Task directions
Locate the word "text" in the entries below, then gather every line that holds it.

Entries shown
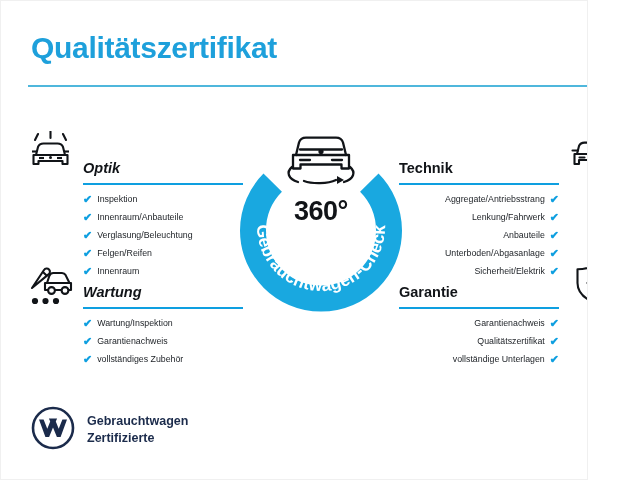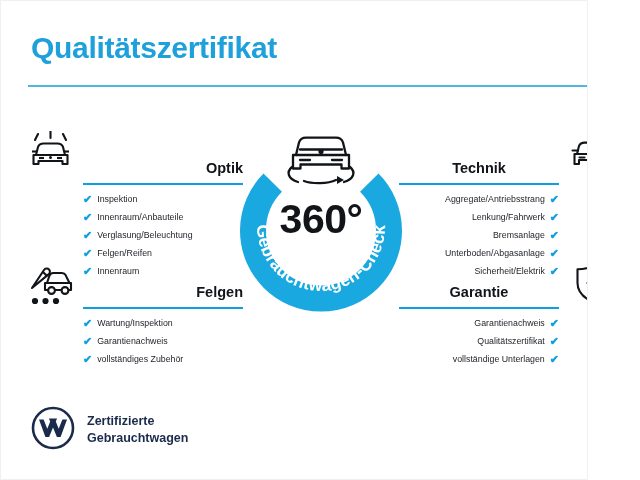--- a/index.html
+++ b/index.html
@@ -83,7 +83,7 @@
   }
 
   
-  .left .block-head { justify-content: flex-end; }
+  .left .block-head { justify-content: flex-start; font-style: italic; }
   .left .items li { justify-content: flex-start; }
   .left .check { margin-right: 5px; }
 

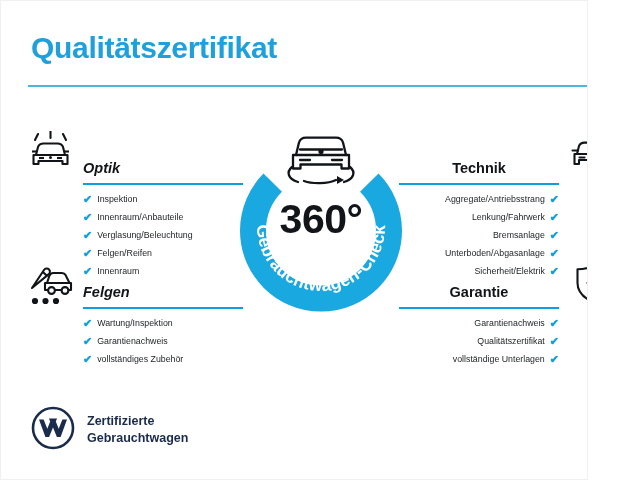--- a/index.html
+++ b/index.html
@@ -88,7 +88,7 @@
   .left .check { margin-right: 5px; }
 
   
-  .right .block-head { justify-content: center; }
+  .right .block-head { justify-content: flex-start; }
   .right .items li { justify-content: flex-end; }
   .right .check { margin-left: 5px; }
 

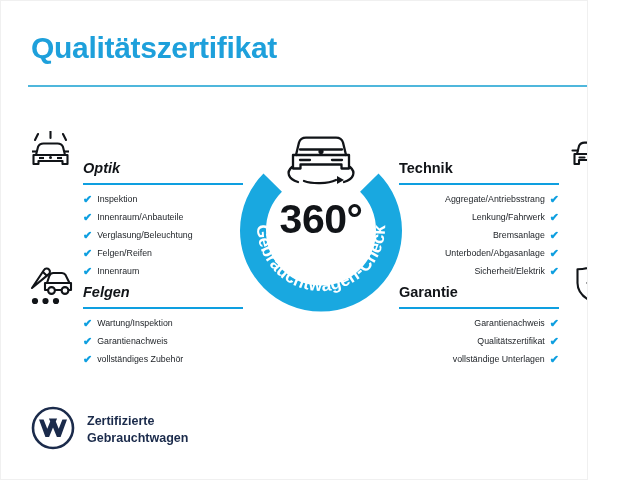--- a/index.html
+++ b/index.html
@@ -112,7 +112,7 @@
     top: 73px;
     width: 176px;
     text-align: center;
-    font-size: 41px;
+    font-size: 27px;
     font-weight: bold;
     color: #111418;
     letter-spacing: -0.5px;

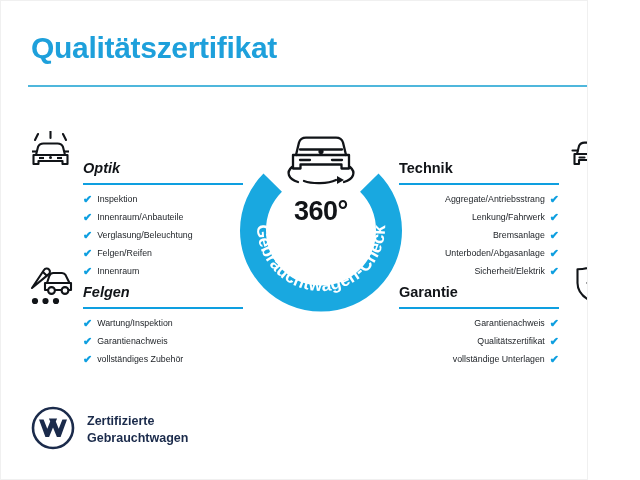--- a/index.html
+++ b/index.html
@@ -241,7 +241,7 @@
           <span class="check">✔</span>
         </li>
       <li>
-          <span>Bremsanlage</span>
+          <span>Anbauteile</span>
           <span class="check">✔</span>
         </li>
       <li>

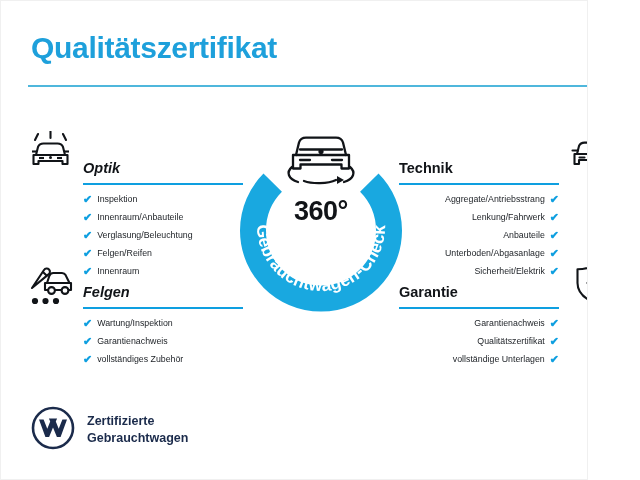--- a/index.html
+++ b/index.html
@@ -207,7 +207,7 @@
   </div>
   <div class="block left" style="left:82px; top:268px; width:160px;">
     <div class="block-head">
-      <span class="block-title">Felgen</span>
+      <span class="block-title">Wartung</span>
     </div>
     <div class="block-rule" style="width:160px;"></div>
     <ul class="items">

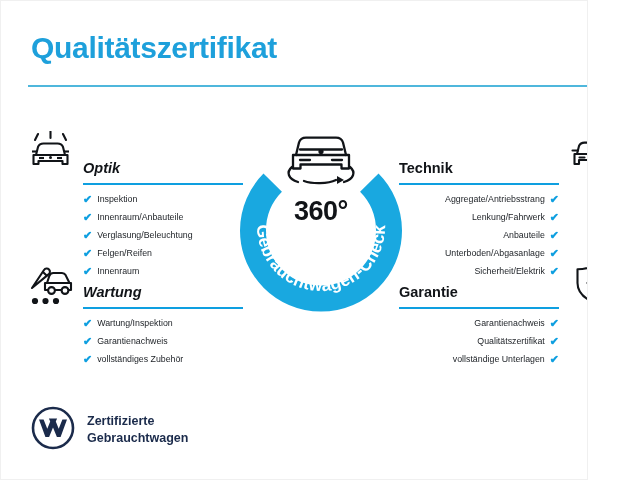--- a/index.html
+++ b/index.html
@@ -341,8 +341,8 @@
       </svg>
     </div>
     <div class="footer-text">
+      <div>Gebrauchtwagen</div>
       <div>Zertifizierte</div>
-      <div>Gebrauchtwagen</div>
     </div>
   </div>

Answer space
     text-align: center;
     <div class="footer-text">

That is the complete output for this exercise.